## Notebook on learning about RAG

- Good resource: https://learnbybuilding.ai/tutorials/rag-from-scratch

### Benefits of RAG written in the tutorial

- You can include facts in the prompt to help the LLM avoid hallucinations
- You can (manually) refer to sources of truth when responding to a user query, helping to double check any potential issues.
- You can leverage data that the LLM might not have been trained on.

### The High Level Components of our RAG System
- a collection of documents (formally called a corpus)
- An input from the user
- a similarity measure between the collection of documents and the user input

In [1]:
corpus_of_documents = [
    "Take a leisurely walk in the park and enjoy the fresh air.",
    "Visit a local museum and discover something new.",
    "Attend a live music concert and feel the rhythm.",
    "Go for a hike and admire the natural scenery.",
    "Have a picnic with friends and share some laughs.",
    "Explore a new cuisine by dining at an ethnic restaurant.",
    "Take a yoga class and stretch your body and mind.",
    "Join a local sports league and enjoy some friendly competition.",
    "Attend a workshop or lecture on a topic you're interested in.",
    "Visit an amusement park and ride the roller coasters."
]

In [2]:
def jaccard_similarity(query, document):
    query = query.lower().split(" ")
    document = document.lower().split(" ")
    intersection = set(query).intersection(set(document))
    union = set(query).union(set(document))
    return len(intersection)/len(union)

In [3]:
def return_response(query, corpus):
    similarities = []
    for doc in corpus:
        similarity = jaccard_similarity(user_input, doc)
        similarities.append(similarity)
    return corpus_of_documents[similarities.index(max(similarities))]

## Understanding in the lines of code

In [4]:
query = "How should I take a walk ?"
document = corpus_of_documents[0]
query = query.lower().split(" ")
document = document.lower().split(" ")

In [5]:
intersection = set(query).intersection(set(document))
union = set(query).union(set(document))
print(intersection, "\n", union)

{'take', 'a', 'walk'} 
 {'i', 'park', 'walk', 'in', 'enjoy', 'how', 'fresh', 'take', 'should', 'the', 'air.', 'leisurely', 'and', 'a', '?'}


In [6]:
query = "How should I take a walk ?"
corpus = corpus_of_documents
similarities = []
for doc in corpus:
    similarity = jaccard_similarity(query, doc)
    similarities.append(similarity)

In [7]:
max(similarities)

0.2

In [8]:
similarities.index(max(similarities))

0

## Implemenation of an Open Source Semantic Search model

- Chromadb

In [10]:
import chromadb

In [11]:
import fitz # imports the pymupdf library
doc = fitz.open("2022ltr.pdf") # open a document
pdf_texts =  [page.get_text() for page in doc] # iterate the document pages
pdf_texts = [text for text in pdf_texts if len(text)>10]

In [5]:
pdf_texts[1]

'BERKSHIRE HATHAWAY INC.\nTo the Shareholders of Berkshire Hathaway Inc.:\nCharlie Munger, my long-time partner, and I have the job of managing the savings of a\ngreat number of individuals.
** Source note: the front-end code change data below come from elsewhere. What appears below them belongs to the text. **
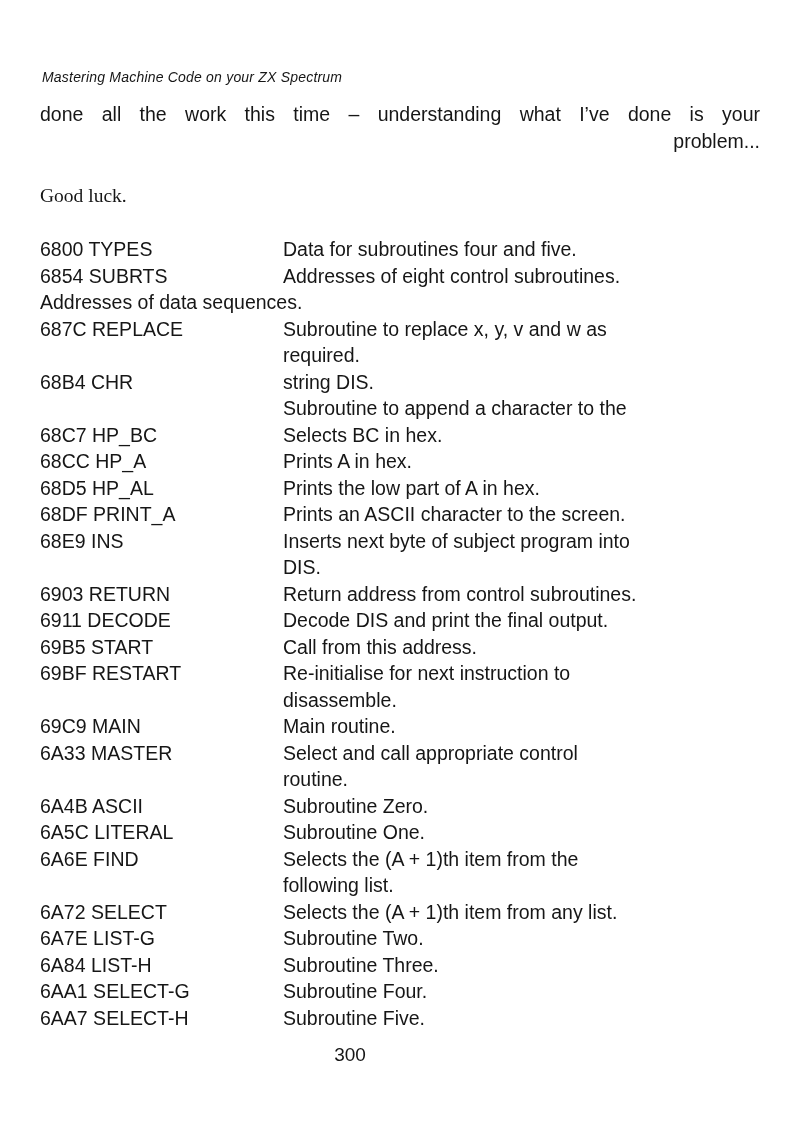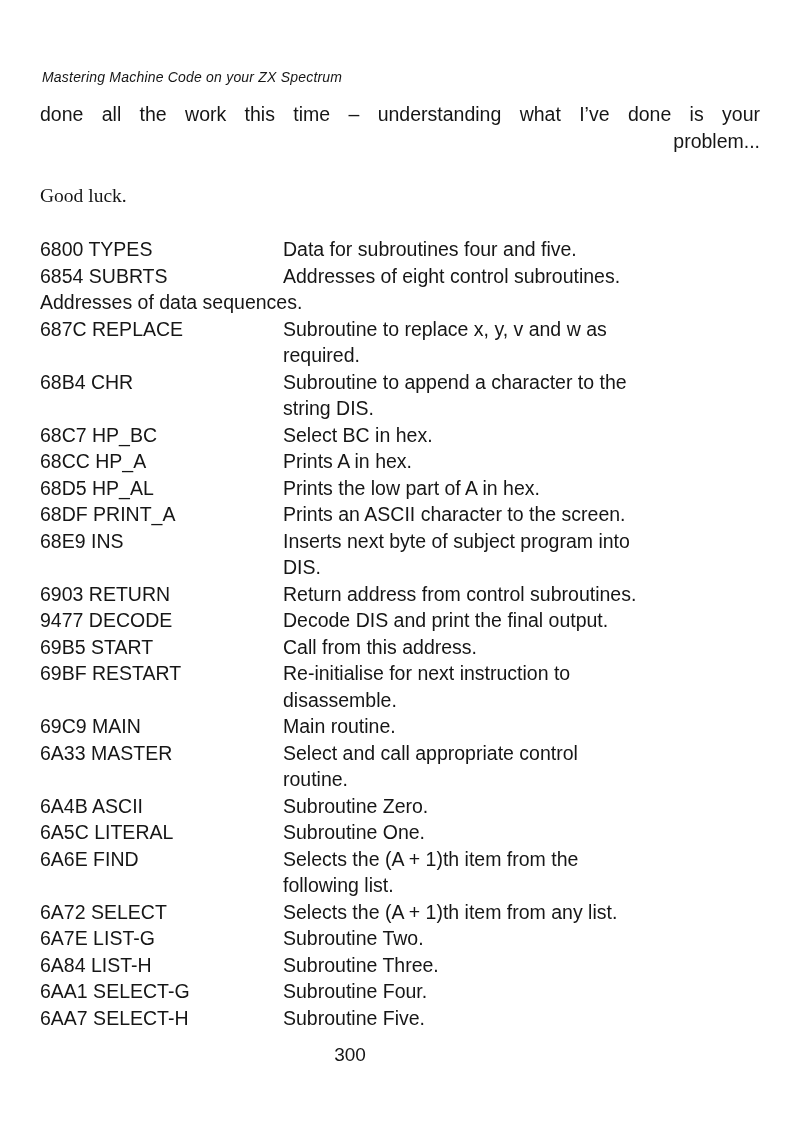--- a/index.html
+++ b/index.html
@@ -125,8 +125,8 @@
       <div class="row">
         <div class="cell-label">68B4 CHR</div>
         <div class="cell-desc">
+          <div>string DIS.</div>
           <div>Subroutine to append a character to the</div>
-          <div>string DIS.</div>
         </div>
       </div>
       <div class="row">

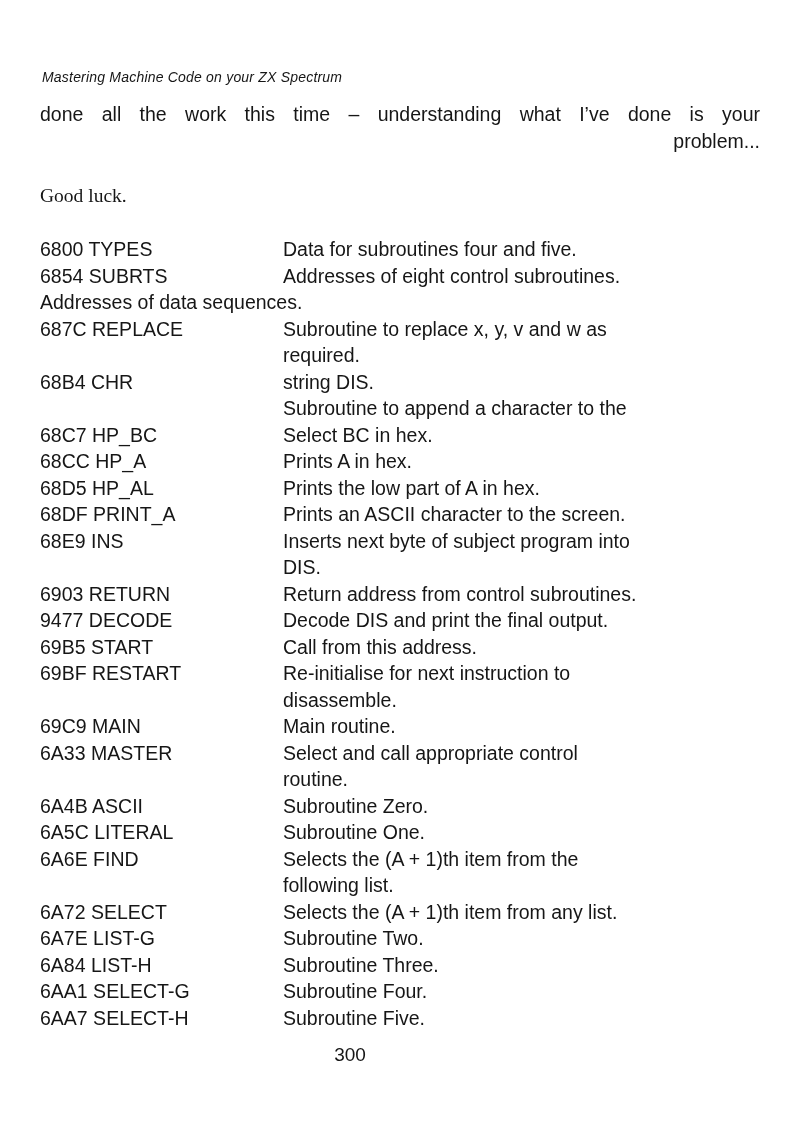--- a/index.html
+++ b/index.html
@@ -132,7 +132,7 @@
       <div class="row">
         <div class="cell-label">68C7 HP_BC</div>
         <div class="cell-desc">
-          <div>Select BC in hex.</div>
+          <div>Selects BC in hex.</div>
         </div>
       </div>
       <div class="row">

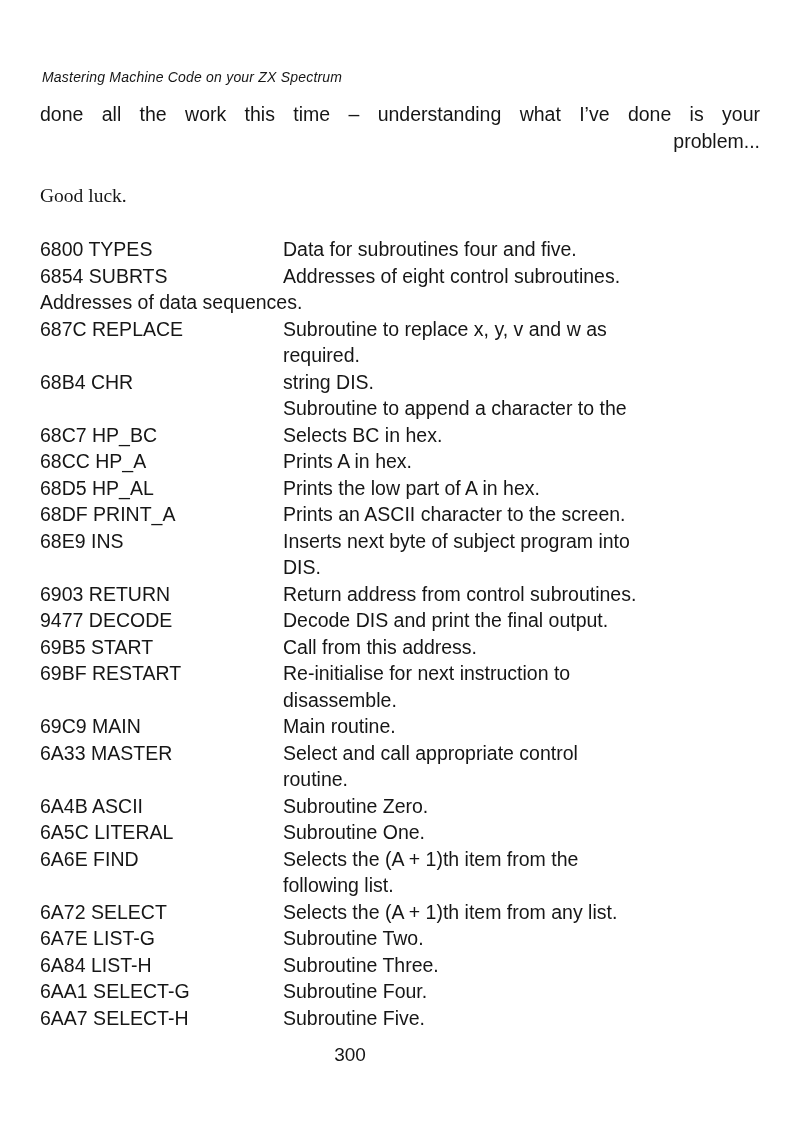--- a/index.html
+++ b/index.html
@@ -167,7 +167,7 @@
         </div>
       </div>
       <div class="row">
-        <div class="cell-label">9477 DECODE</div>
+        <div class="cell-label">6911 DECODE</div>
         <div class="cell-desc">
           <div>Decode DIS and print the final output.</div>
         </div>

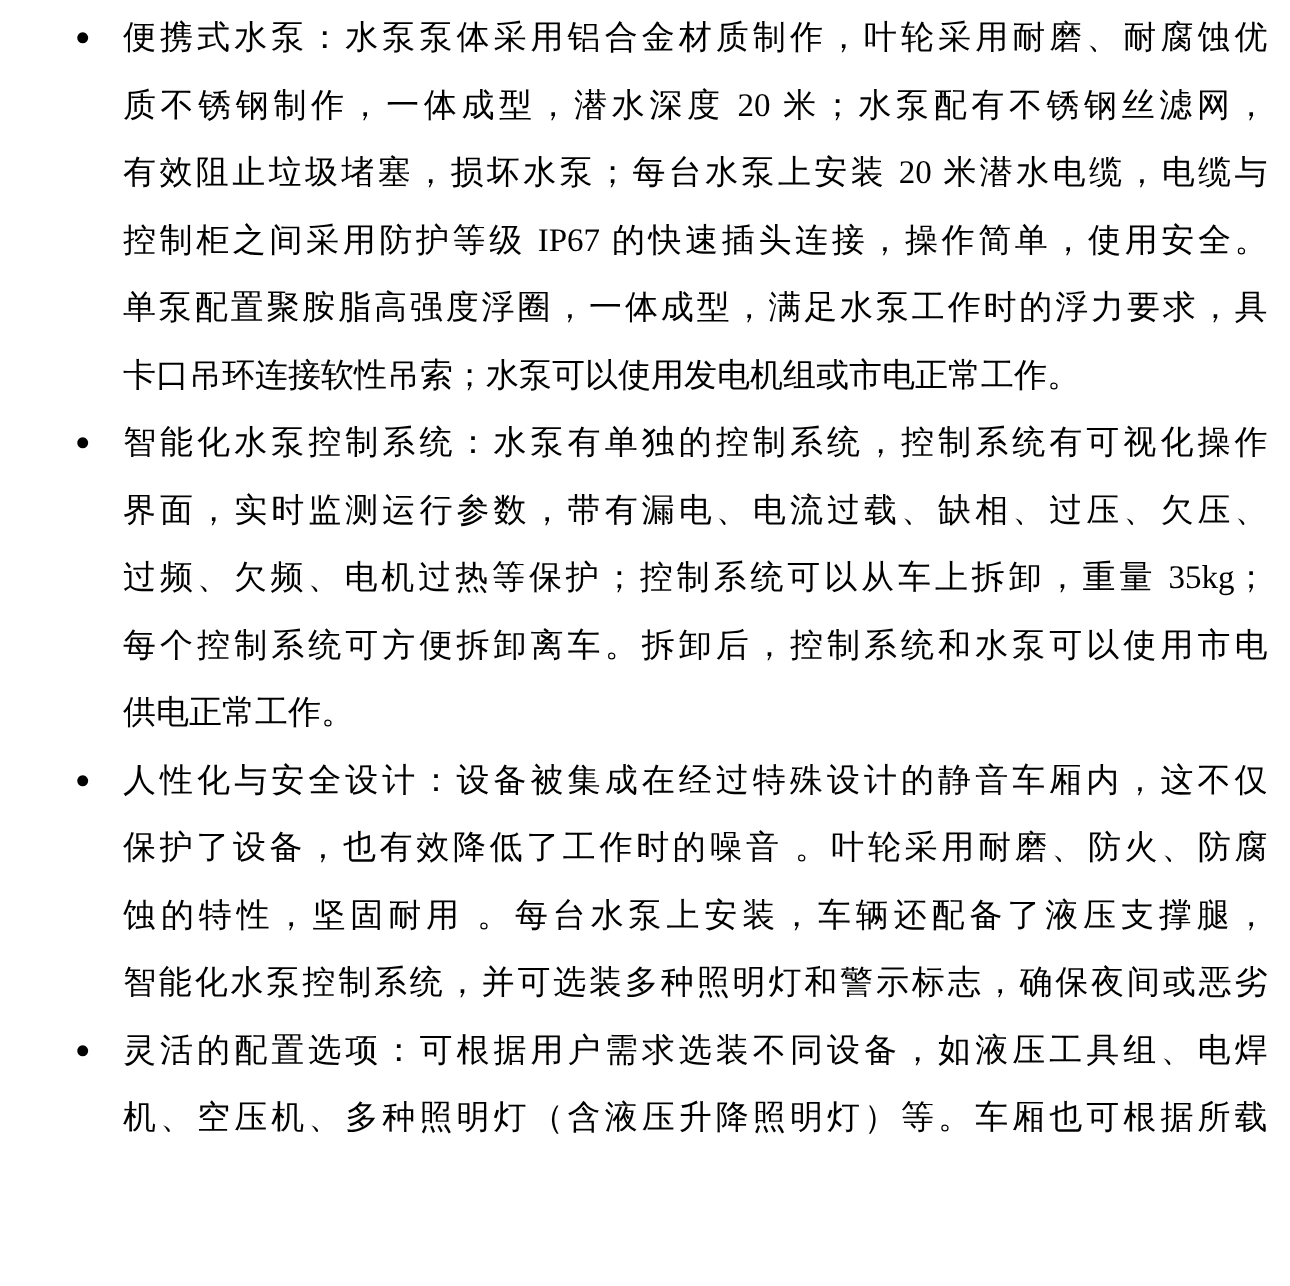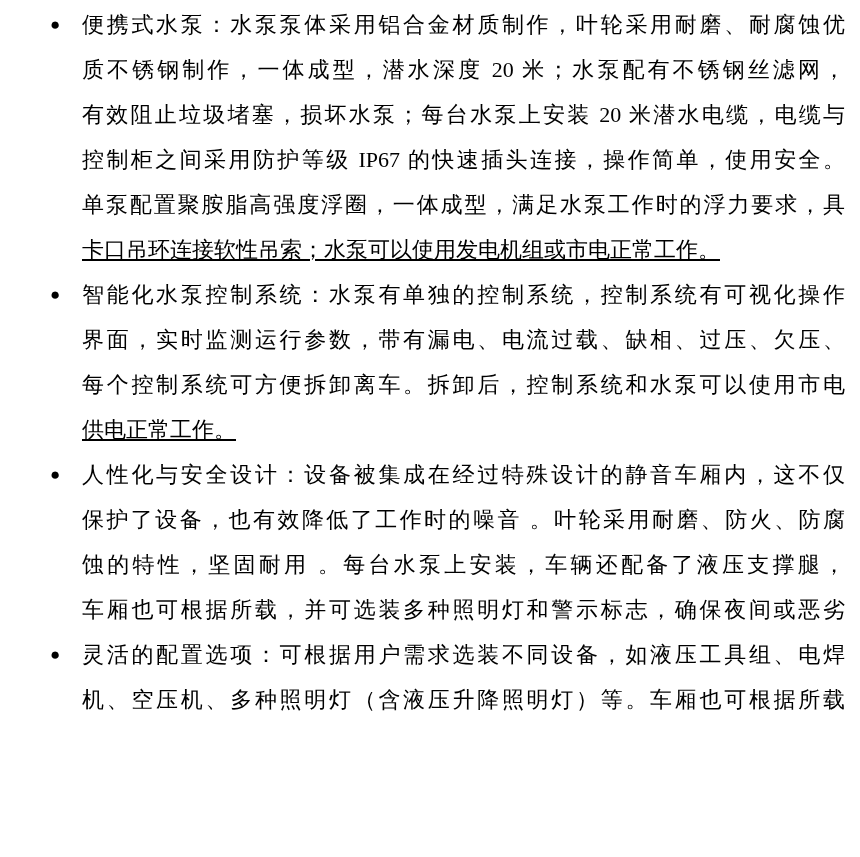--- a/index.html
+++ b/index.html
@@ -45,7 +45,6 @@
   .line.last {
     text-align: left;
     text-align-last: left;
-    text-decoration: underline;
   }
   .seg-bold {
     font-weight: normal;

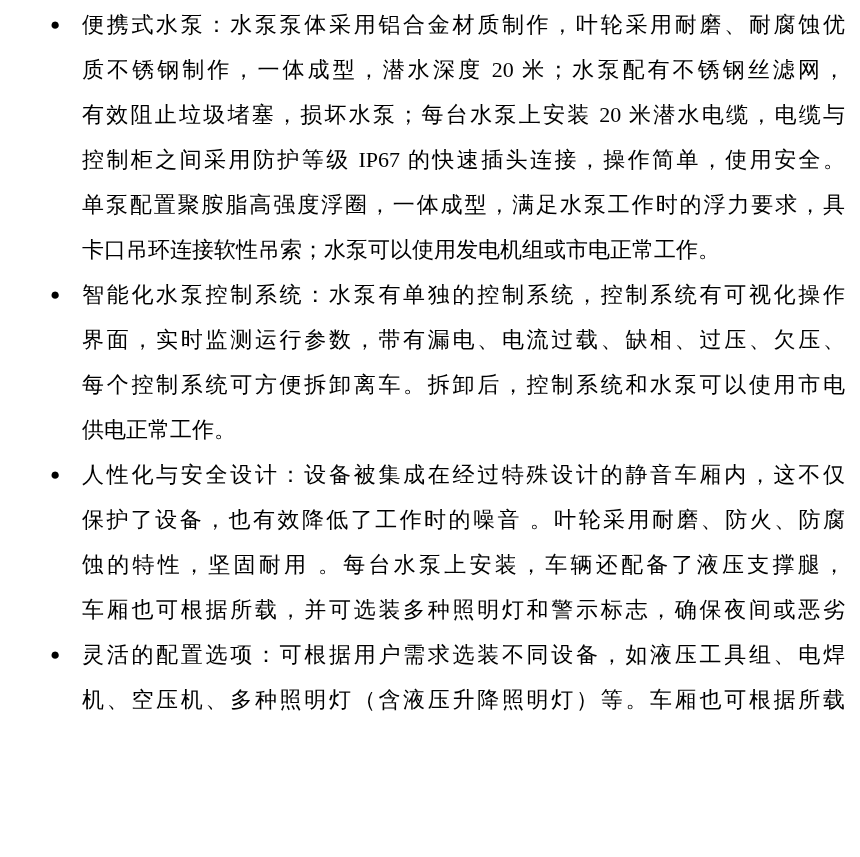--- a/index.html
+++ b/index.html
@@ -71,6 +71,7 @@
         <div class="bullet-content">
           <div class="line"><span class="seg-bold">智能化水泵控制系统：</span><span class="seg-regular">水泵有单独的控制系统，控制系统有可视化操作</span></div>
           <div class="line"><span class="seg-regular">界面，实时监测运行参数，带有漏电、电流过载、缺相、过压、欠压、</span></div>
+          <div class="line"><span class="seg-regular">过频、欠频、电机过热等保护；控制系统可以从车上拆卸，重量 35kg；</span></div>
           <div class="line"><span class="seg-regular">每个控制系统可方便拆卸离车。拆卸后，控制系统和水泵可以使用市电</span></div>
           <div class="line last"><span class="seg-regular">供电正常工作。</span></div>
         </div>

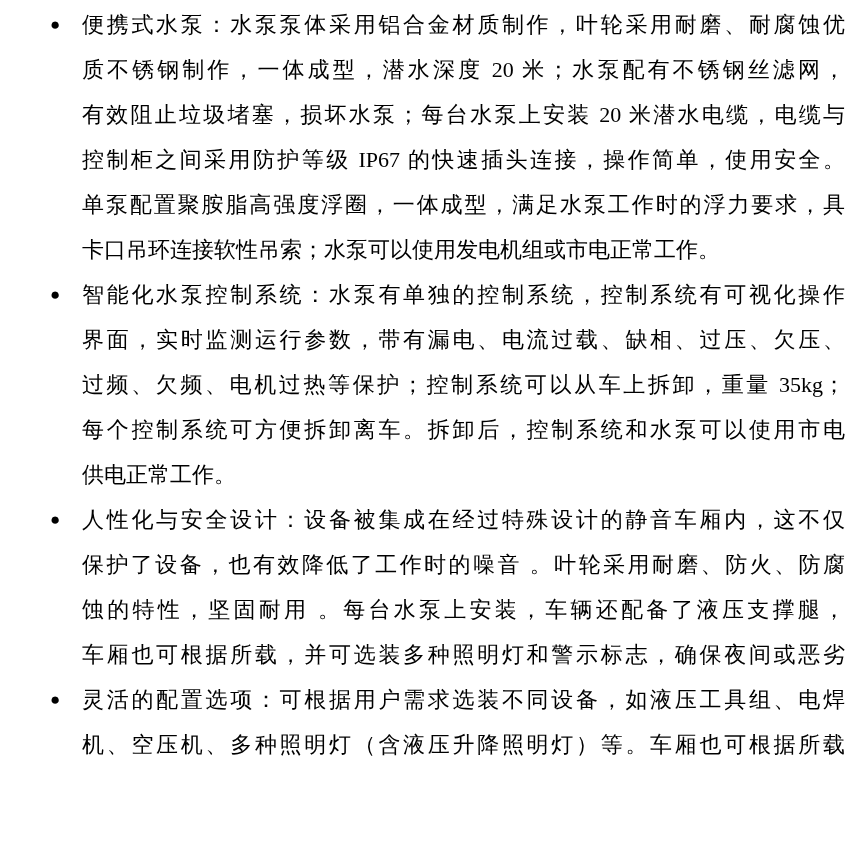--- a/index.html
+++ b/index.html
@@ -82,7 +82,7 @@
           <div class="line"><span class="seg-bold">人性化与安全设计：</span><span class="seg-regular">设备被集成在经过特殊设计的静音车厢内，这不仅</span></div>
           <div class="line"><span class="seg-regular">保护了设备，也有效降低了工作时的噪音 。叶轮采用耐磨、防火、防腐</span></div>
           <div class="line"><span class="seg-regular">蚀的特性，坚固耐用 。每台水泵上安装，车辆还配备了液压支撑腿，</span></div>
-          <div class="line"><span class="seg-regular">车厢也可根据所载，并可</span><span class="seg-bold">选装多种照明灯和警示标志，</span><span class="seg-regular">确保夜间或恶劣</span></div>
+          <div class="line"><span class="seg-regular">智能化水泵控制系统，并可</span><span class="seg-bold">选装多种照明灯和警示标志，</span><span class="seg-regular">确保夜间或恶劣</span></div>
         </div>
       </div>
       <div class="bullet-item">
We are grateful for their enduring trust, a relationship that often spans\nmuch of their adult lifetime. It is those dedicated savers that are forefront in my mind as I write\nthis letter.\nA common belief is that people choose to save when young, expecting thereby to maintain\ntheir living standards after retirement. Any assets that remain at death, this theory says, will usually\nbe left to their families or, possibly, to friends and philanthropy.\nOur experience has differed. We believe Berkshire’s individual holders largely to be of the\nonce-a-saver, always-a-saver variety. Though these people live well, they eventually dispense\nmost of their funds to philanthropic organizations. These, in turn, redistribute the funds by\nexpenditures intended to improve the lives of a great many people who a

In [7]:
from langchain.text_splitter import RecursiveCharacterTextSplitter, SentenceTransformersTokenTextSplitter

In [13]:
character_splitter = RecursiveCharacterTextSplitter(
    separators=["\n\n", "\n", ". ", " ", ""],
    chunk_size=1000,
    chunk_overlap=0
)
character_split_texts = character_splitter.split_text('\n\n'.join(pdf_texts))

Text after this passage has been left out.